## ACTION ITEM
Please transcribe exactly, and only, the lines of the data below between the line holding "[64,146,135,157] this.verticies ->" and the line holding "[349,471,393,484] registy ->", inclusive.

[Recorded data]
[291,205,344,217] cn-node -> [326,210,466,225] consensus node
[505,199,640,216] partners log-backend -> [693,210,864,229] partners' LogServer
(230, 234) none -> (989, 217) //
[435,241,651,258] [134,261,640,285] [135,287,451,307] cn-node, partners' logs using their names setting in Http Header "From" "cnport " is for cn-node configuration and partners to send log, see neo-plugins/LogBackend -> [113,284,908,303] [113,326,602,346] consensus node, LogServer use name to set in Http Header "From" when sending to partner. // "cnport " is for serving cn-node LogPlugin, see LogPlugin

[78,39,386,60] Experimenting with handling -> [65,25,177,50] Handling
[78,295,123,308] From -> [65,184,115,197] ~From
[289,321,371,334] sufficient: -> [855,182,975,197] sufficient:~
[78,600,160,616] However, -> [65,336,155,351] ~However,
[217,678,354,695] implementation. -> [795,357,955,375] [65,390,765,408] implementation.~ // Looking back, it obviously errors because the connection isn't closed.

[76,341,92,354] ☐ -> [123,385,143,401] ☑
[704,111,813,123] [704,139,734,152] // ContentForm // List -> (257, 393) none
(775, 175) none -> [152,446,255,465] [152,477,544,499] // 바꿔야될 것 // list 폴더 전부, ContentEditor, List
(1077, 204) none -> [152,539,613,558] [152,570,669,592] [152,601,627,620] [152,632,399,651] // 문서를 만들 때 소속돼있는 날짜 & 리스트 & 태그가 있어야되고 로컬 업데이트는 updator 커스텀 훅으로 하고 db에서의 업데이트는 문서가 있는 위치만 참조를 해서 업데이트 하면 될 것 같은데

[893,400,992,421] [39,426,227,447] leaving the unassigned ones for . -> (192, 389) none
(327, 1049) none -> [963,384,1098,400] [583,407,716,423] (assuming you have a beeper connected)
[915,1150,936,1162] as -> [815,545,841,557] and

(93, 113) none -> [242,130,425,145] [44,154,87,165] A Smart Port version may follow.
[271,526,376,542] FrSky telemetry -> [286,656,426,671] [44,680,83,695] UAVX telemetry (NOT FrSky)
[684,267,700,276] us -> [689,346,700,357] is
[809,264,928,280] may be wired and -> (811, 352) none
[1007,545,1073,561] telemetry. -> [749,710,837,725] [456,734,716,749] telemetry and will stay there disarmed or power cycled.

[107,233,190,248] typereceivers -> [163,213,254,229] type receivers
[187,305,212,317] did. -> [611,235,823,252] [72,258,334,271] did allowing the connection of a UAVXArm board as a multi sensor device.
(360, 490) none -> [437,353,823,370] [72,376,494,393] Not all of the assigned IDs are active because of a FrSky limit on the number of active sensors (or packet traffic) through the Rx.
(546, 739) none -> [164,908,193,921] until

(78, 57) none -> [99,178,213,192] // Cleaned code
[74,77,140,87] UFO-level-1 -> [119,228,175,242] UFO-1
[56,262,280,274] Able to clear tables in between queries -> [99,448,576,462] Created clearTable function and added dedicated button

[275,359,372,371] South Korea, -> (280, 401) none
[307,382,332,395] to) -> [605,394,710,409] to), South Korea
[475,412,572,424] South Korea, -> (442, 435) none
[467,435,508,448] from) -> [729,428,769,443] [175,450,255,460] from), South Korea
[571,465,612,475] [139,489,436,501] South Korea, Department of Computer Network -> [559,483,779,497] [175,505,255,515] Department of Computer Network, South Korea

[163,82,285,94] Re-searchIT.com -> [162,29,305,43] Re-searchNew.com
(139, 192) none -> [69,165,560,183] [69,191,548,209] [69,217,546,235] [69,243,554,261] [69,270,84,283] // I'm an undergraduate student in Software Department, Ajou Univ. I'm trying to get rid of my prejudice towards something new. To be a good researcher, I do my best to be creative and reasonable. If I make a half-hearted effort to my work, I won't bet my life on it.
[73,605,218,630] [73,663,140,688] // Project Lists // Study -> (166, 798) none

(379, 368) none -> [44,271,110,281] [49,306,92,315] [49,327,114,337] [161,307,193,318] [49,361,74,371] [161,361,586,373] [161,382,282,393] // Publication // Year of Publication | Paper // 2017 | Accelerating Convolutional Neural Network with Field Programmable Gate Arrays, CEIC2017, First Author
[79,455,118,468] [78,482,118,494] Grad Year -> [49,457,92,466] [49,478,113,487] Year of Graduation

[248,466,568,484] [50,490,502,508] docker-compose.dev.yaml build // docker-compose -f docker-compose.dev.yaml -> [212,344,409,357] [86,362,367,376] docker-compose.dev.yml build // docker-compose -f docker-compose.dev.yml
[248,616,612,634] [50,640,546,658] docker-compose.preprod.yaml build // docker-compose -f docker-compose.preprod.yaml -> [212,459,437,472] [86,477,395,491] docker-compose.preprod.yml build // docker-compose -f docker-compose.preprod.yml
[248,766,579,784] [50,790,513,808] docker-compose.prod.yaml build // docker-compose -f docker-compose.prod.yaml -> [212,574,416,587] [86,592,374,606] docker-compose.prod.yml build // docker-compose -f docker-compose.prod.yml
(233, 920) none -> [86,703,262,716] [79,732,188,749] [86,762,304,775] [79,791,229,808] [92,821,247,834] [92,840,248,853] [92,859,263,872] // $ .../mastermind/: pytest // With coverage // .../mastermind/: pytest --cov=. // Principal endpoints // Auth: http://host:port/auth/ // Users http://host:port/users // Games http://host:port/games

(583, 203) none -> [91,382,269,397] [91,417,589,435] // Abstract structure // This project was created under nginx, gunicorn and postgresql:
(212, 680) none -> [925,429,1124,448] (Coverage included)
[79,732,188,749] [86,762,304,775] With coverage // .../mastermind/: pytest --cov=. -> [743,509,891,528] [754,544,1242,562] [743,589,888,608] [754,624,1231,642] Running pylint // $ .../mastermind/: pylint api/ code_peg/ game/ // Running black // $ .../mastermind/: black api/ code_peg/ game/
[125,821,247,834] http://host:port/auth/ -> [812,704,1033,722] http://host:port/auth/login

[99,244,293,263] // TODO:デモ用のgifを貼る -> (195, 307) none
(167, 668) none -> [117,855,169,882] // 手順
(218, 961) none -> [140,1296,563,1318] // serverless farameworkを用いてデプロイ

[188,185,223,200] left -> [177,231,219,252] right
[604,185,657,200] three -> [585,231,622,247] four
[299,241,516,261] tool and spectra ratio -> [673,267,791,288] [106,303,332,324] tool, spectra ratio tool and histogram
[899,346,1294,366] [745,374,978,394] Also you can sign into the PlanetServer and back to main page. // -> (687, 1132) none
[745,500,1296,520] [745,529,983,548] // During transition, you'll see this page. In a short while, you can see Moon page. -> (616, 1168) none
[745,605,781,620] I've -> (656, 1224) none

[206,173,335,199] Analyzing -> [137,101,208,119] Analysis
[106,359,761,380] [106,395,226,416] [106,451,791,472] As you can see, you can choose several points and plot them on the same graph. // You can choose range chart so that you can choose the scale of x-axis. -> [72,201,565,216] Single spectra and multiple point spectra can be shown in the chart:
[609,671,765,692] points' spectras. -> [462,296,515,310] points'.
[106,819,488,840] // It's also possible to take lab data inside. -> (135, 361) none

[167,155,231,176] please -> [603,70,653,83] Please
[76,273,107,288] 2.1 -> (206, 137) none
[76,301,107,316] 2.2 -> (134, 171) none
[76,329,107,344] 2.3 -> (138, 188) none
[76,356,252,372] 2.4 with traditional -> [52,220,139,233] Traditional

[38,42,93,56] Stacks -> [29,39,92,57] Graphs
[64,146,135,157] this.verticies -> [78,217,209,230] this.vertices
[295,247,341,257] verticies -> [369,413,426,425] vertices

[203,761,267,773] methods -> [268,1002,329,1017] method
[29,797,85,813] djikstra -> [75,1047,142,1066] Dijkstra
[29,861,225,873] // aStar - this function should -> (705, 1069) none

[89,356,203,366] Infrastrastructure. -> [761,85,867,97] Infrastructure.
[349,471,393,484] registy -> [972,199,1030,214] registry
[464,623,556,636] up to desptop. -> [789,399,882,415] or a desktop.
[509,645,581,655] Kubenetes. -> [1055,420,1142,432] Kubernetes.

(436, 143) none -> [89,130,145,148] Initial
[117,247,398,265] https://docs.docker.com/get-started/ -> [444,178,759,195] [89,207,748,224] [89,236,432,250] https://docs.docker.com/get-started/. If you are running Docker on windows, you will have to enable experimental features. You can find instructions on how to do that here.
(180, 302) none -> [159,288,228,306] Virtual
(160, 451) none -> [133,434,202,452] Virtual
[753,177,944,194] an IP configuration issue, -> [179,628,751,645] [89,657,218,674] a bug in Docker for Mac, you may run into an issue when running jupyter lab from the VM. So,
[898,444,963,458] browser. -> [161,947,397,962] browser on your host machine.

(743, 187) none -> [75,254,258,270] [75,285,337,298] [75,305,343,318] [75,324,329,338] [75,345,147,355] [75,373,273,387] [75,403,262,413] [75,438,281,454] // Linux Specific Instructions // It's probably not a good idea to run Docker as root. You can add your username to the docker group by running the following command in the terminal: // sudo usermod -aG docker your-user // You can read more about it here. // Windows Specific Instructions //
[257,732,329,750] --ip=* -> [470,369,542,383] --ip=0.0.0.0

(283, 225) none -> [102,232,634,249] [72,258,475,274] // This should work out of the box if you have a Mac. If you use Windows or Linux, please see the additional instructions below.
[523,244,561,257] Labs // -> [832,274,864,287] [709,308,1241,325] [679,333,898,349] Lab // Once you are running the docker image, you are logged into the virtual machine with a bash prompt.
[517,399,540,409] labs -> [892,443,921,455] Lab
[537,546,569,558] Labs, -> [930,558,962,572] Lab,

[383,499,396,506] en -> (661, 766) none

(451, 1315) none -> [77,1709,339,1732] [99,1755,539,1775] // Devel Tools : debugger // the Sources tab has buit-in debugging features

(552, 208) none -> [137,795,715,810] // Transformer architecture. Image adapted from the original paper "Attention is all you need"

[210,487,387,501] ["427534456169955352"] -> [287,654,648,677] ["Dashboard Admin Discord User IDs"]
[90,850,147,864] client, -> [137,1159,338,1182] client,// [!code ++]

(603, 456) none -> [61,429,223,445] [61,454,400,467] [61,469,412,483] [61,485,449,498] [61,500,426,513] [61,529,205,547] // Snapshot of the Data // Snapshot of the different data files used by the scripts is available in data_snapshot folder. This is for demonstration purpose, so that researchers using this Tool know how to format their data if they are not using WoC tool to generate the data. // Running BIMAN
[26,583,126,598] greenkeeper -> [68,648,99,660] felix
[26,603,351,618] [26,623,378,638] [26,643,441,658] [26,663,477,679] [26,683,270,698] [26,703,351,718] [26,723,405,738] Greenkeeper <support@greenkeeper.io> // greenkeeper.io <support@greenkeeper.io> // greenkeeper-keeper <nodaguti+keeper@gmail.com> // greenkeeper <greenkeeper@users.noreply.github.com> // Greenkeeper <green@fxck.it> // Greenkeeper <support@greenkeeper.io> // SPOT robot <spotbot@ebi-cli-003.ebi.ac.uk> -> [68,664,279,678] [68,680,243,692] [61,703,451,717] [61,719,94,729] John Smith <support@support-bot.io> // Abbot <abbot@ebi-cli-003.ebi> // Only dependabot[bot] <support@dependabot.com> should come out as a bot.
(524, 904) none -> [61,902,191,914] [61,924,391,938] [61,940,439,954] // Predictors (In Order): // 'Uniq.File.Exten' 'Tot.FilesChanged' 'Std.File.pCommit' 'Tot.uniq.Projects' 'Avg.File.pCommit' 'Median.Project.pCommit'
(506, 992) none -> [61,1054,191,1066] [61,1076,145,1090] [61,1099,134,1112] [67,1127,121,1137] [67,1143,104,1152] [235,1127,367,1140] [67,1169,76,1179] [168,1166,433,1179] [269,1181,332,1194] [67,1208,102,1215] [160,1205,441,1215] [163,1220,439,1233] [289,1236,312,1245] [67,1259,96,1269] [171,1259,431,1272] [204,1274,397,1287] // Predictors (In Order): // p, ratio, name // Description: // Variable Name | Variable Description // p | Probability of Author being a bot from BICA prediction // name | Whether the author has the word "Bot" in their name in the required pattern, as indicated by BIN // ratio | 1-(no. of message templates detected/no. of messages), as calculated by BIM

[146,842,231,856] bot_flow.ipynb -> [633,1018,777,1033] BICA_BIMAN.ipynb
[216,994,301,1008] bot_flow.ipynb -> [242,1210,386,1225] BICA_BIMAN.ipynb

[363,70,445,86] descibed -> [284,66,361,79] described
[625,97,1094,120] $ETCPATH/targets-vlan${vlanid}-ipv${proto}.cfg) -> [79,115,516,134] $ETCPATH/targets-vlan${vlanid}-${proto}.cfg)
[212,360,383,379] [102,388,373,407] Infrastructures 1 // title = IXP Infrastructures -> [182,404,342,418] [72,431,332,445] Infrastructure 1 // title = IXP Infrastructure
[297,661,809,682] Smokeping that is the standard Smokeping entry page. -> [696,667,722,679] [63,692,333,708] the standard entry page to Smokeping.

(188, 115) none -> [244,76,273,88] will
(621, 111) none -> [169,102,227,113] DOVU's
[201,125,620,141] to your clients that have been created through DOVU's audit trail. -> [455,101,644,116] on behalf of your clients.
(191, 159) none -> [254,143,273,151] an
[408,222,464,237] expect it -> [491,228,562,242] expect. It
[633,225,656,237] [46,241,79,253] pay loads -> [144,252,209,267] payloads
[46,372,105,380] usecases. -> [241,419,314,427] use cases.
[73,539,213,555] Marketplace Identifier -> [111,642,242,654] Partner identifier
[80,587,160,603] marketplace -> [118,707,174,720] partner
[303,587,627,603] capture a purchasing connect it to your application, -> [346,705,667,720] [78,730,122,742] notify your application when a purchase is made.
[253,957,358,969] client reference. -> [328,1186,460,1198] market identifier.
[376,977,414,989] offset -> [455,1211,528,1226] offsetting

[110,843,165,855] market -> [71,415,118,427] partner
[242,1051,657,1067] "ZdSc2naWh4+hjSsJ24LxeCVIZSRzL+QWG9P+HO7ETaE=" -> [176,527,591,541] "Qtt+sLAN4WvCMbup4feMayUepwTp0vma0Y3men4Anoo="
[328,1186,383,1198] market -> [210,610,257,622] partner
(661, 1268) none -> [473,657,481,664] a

## RESULT FOR THIS TASK
[64,146,135,157] this.verticies -> [78,217,209,230] this.vertices
[295,247,341,257] verticies -> [369,413,426,425] vertices

[203,761,267,773] methods -> [268,1002,329,1017] method
[29,797,85,813] djikstra -> [75,1047,142,1066] Dijkstra
[29,861,225,873] // aStar - this function should -> (705, 1069) none

[89,356,203,366] Infrastrastructure. -> [761,85,867,97] Infrastructure.
[349,471,393,484] registy -> [972,199,1030,214] registry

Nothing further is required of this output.